Belle (2021)

Título original: Ryû to sobakasu no hime

Título em inglês: Belle – The Dragon and the Freckled Princess

Países: Japão, França

Duração: 2 h e 01 min

Gêneros: Animação, aventura, drama, fantasia, ficção científica, música

Elenco principal: Kaho Nakamura, Takeru Satoh, Ryô Narita

Diretor: Mamoru Hosoda

IMDB: https://www.imdb.com/title/tt13651628/


Citações:

  • “Pra sua sorte, você é como o lado escuro da lua, que é ignorado.”
  • “Você se tornou a garota gentil que você é, porque foi sua mãe que te criou.”
  • “Você libertou meu coração do medo.”

Opinião:Somewhere over the raimbow” – título da música tema de “O Mágico de Oz” (1939).


Sinopse: Suzu é uma estudante de ensino médio de 17 anos que mora em uma aldeia rural com o pai. Por anos, ela foi apenas uma sombra de si mesma. Um dia, ela entra em U, um mundo virtual de 5 bilhões de membros na internet. Lá, ela não é mais Suzu, mas Belle, uma cantora mundialmente famosa. Ela logo se encontra com uma criatura misteriosa. Juntos, eles embarcam em uma jornada de aventuras, desafios e amor, em busca de se tornarem quem realmente são.


Quando a gente pensa que não há mais espaço no cinema para adaptar “La Belle et la Bête” de Jeanne-Marie Leprince de Beaumont, conhecido no Brasil como “A Bela e a Fera“, vem um certo japonês, Mamoru Hosoda, “fera” do anime e detentor de alguns sucessos em sua filmografia, e presenteia o mundo com “Belle: O dragão e a princesa sardenta“, que é a tradução do título utilizado nos Estados Unidos. Trata-se de um filme moderno e “tecnológico”, que faz alusão a diversas temáticas atuais, promovendo reflexões, e, ao mesmo tempo, utiliza, adaptando-o, todo o contexto emocional da história de 1756, ou seja, é um filme que une o novo e o antigo num brilhante trabalho de construção narrativa, desenvolvido para aproveitar o melhor de ambas as conjunturas.

Num momento em que Mark Zuckerberg, proprietário do Facebook, uma das maiores e mais conhecidas empresas de tecnologia do mundo, resolve apostar e investir no chamado metaverso, que é um ambiente onde as pessoas poderão ter uma segunda vida – ou uma vida virtual -, que é diferente de suas existências reais, nada mais pertinente do que a arte começar a discorrer sobre as temáticas inerentes a essa proposta, se bem que o cinema em algumas oportunidades já abordou algo análogo, vide “Jogador nº 1” (2018) de Steven Spielberg, apenas para citar um filme famoso de um diretor famoso.

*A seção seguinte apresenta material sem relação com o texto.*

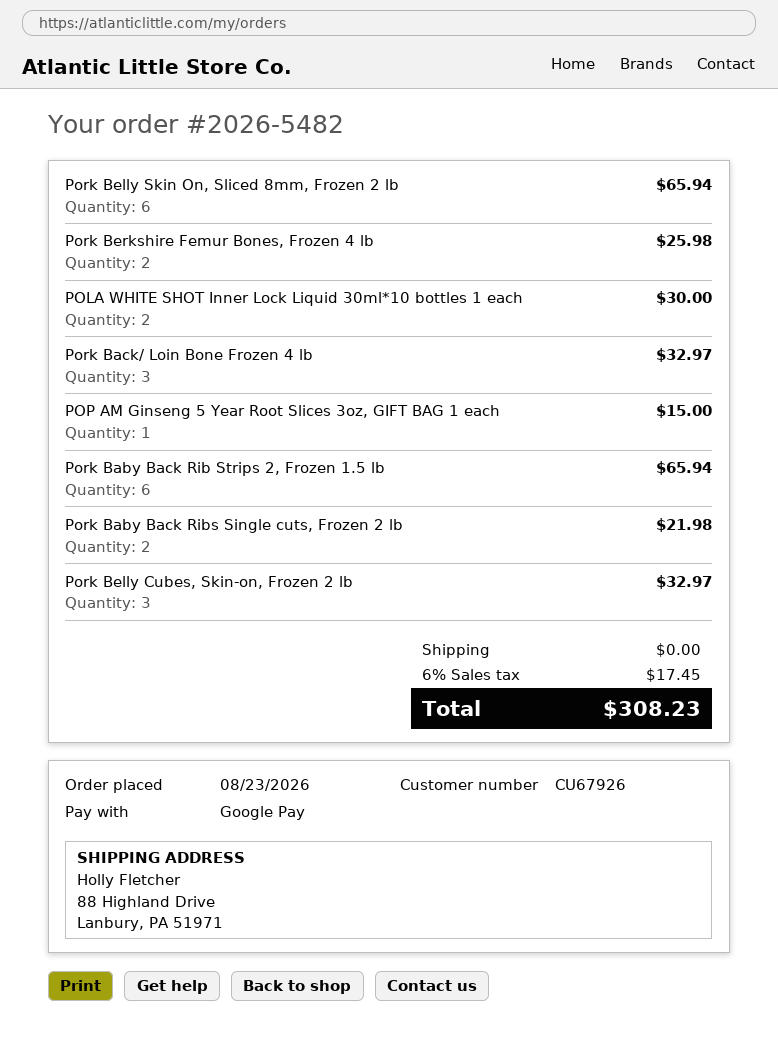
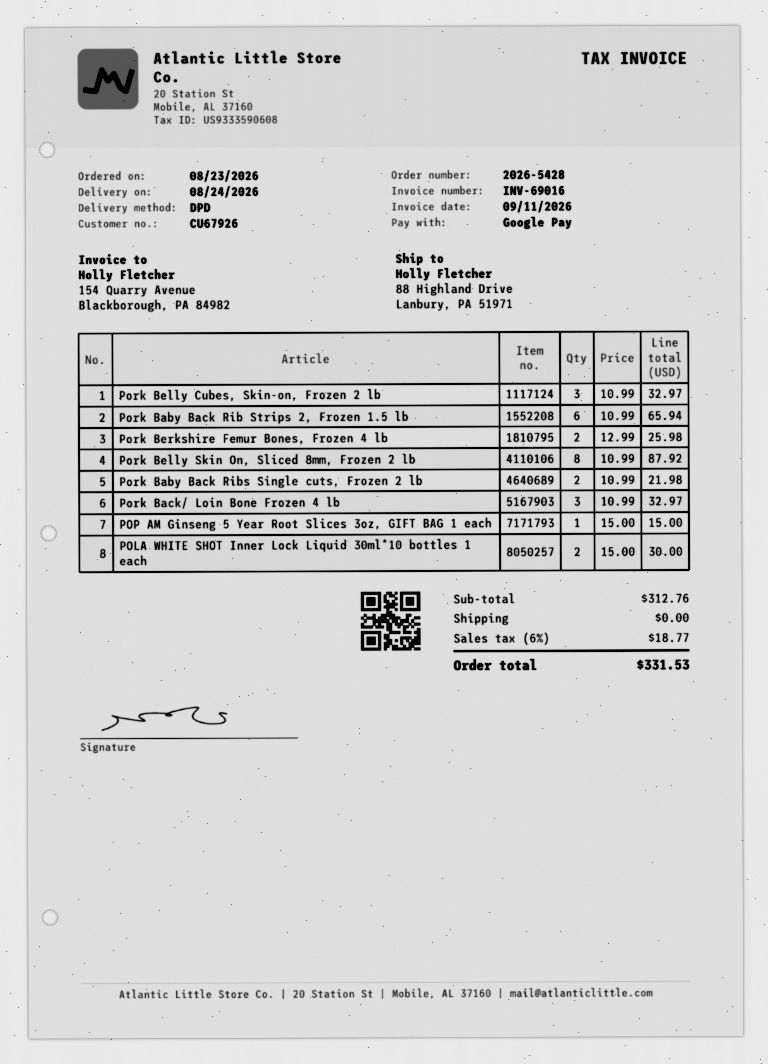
order number: 2026-5482 -> 2026-5428
Pork Belly Skin On, Sliced 8mm, Frozen 2 lb: 6 for 65.94 -> 8 for 87.92
tax: 6% = 17.45 -> 6% = 18.77
total: 308.23 -> 331.53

Automaticamente, quando se pensa em realidade virtual, a primeira coisa que vem à mente é o grau de intersecção entre vida real e vida virtual, e até que ponto a vida virtual pode influir, positivamente ou negativamente, em várias searas na vida real das pessoas. Em uma entrevista, o diretor de “Belle“, Mamoru Hosoda, disse o seguinte: “As relações humanas podem ser complexas e extremamente dolorosas para os jovens. Quero mostrar que este mundo virtual, que pode ser difícil e horrível, também pode ser positivo. Os jovens nunca poderão se separar dele. Eles cresceram com ele. Temos que aceitar e aprender a usá-lo melhor.” Palavras bem reflexivas!

O filme já se inicia apresentando U, um mundo virtual em 3D “vendido” como “a maior sociedade da internet da história”, como sendo “outra realidade”, onde é possível “recomeçar” e cujo avatar criado para cada usuário utiliza a nova tecnologia de “compartilhamento corporal” baseado em informações biométricas. Percebam a “invasão” no que há mais fisicamente íntimo no ser humano e a magnitude da vantagem oferecida para angariar usuários – U mexe com o corpo e com a alma. Identifica-se automaticamente o viés de “refúgio” que a comunidade exala. Em U, que imagino ser um mnemônico para You, as pessoas podem viver existências diferentes, realidades mais salutares e “fugir” de suas vidas reais.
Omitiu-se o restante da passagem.